=== User interface change data ===
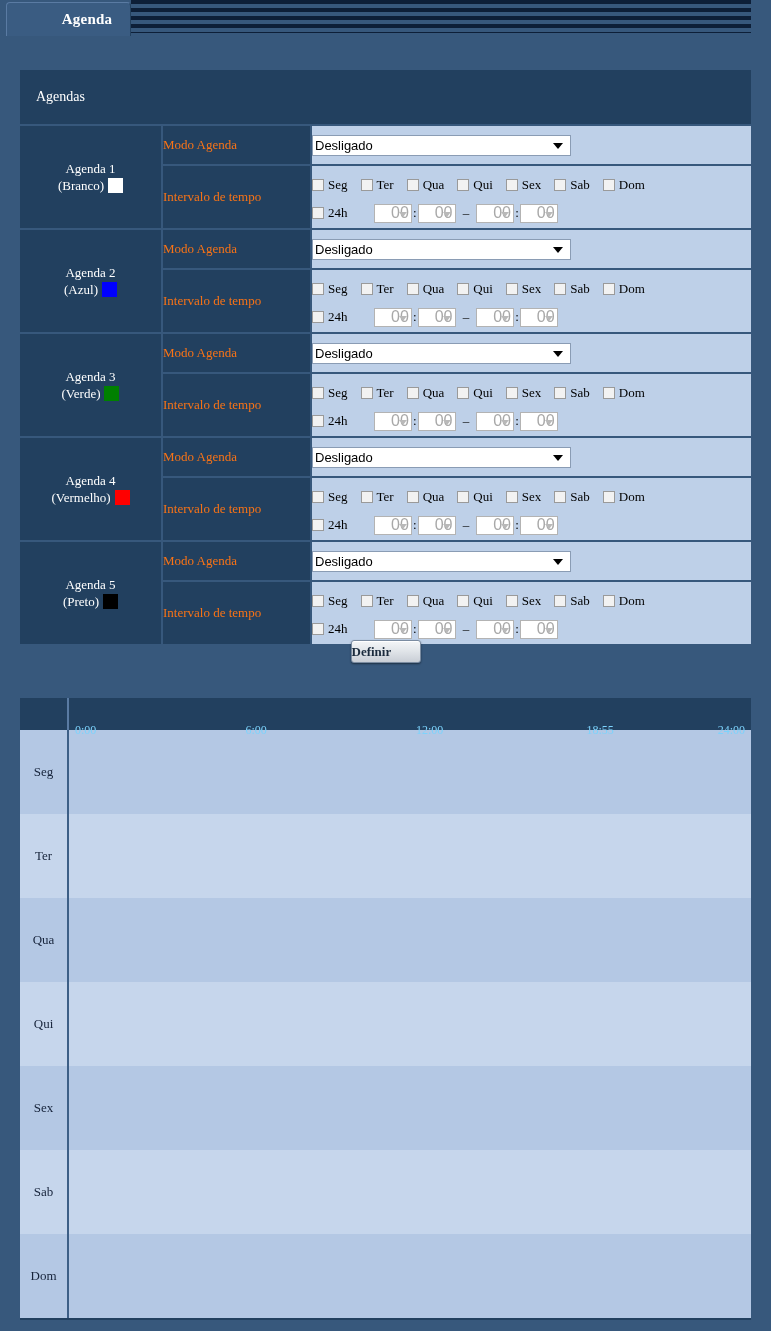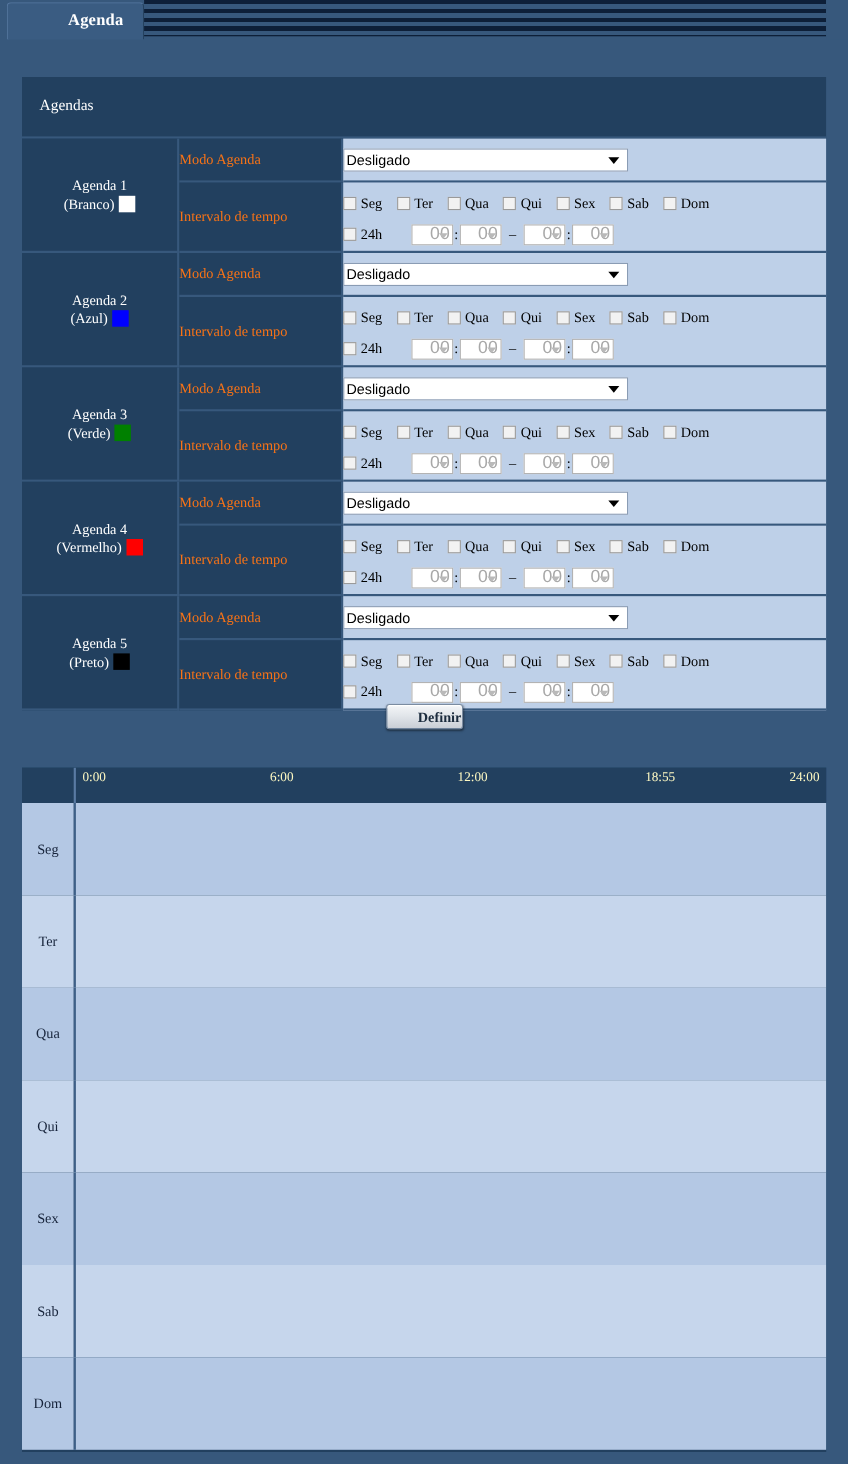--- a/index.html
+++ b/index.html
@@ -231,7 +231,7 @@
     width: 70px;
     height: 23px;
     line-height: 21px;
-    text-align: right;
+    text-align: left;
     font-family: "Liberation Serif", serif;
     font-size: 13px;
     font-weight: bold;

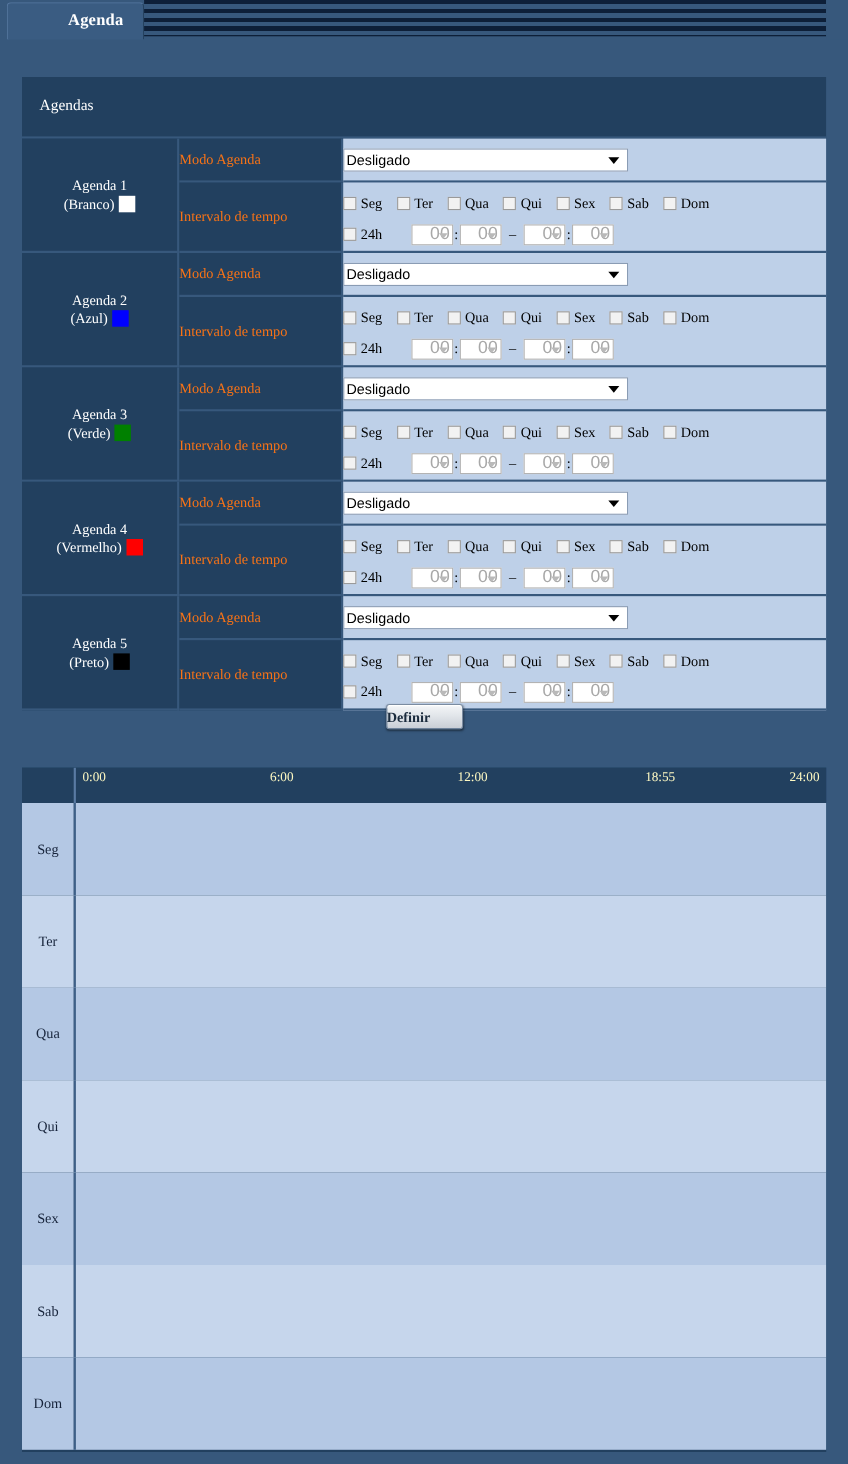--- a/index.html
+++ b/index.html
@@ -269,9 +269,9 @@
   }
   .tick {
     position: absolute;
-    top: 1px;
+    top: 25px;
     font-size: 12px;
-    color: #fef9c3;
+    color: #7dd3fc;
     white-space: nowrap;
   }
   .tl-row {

---

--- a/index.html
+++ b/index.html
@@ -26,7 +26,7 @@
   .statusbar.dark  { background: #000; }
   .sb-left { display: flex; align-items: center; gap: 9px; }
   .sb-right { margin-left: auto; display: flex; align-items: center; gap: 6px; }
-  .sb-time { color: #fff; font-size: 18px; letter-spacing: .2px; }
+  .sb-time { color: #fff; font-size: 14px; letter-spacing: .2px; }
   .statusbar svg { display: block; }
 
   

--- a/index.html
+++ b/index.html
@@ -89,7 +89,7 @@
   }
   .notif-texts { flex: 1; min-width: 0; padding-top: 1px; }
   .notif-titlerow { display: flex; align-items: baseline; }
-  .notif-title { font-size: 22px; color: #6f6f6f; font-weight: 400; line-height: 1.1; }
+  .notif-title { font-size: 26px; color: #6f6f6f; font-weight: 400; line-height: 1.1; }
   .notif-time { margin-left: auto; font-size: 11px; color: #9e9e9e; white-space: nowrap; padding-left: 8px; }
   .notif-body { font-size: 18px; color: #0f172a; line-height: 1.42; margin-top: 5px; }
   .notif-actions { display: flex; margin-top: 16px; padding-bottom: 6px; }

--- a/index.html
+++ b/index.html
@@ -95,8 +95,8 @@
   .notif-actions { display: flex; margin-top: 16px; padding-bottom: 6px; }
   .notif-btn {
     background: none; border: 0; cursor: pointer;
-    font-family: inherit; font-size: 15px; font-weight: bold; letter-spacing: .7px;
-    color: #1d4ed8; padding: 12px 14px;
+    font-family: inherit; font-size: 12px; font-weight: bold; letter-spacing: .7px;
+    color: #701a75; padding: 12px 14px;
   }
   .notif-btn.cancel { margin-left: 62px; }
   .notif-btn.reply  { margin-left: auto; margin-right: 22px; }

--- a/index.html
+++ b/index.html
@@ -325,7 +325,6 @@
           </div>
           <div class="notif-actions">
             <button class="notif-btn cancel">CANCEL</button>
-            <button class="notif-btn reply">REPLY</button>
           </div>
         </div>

=== Your task ===
Every line above with the string "inherit" in it should be copied into the answer.

=== The completed task ===
-    font-family: inherit; font-size: 15px; font-weight: bold; letter-spacing: .7px;
+    font-family: inherit; font-size: 12px; font-weight: bold; letter-spacing: .7px;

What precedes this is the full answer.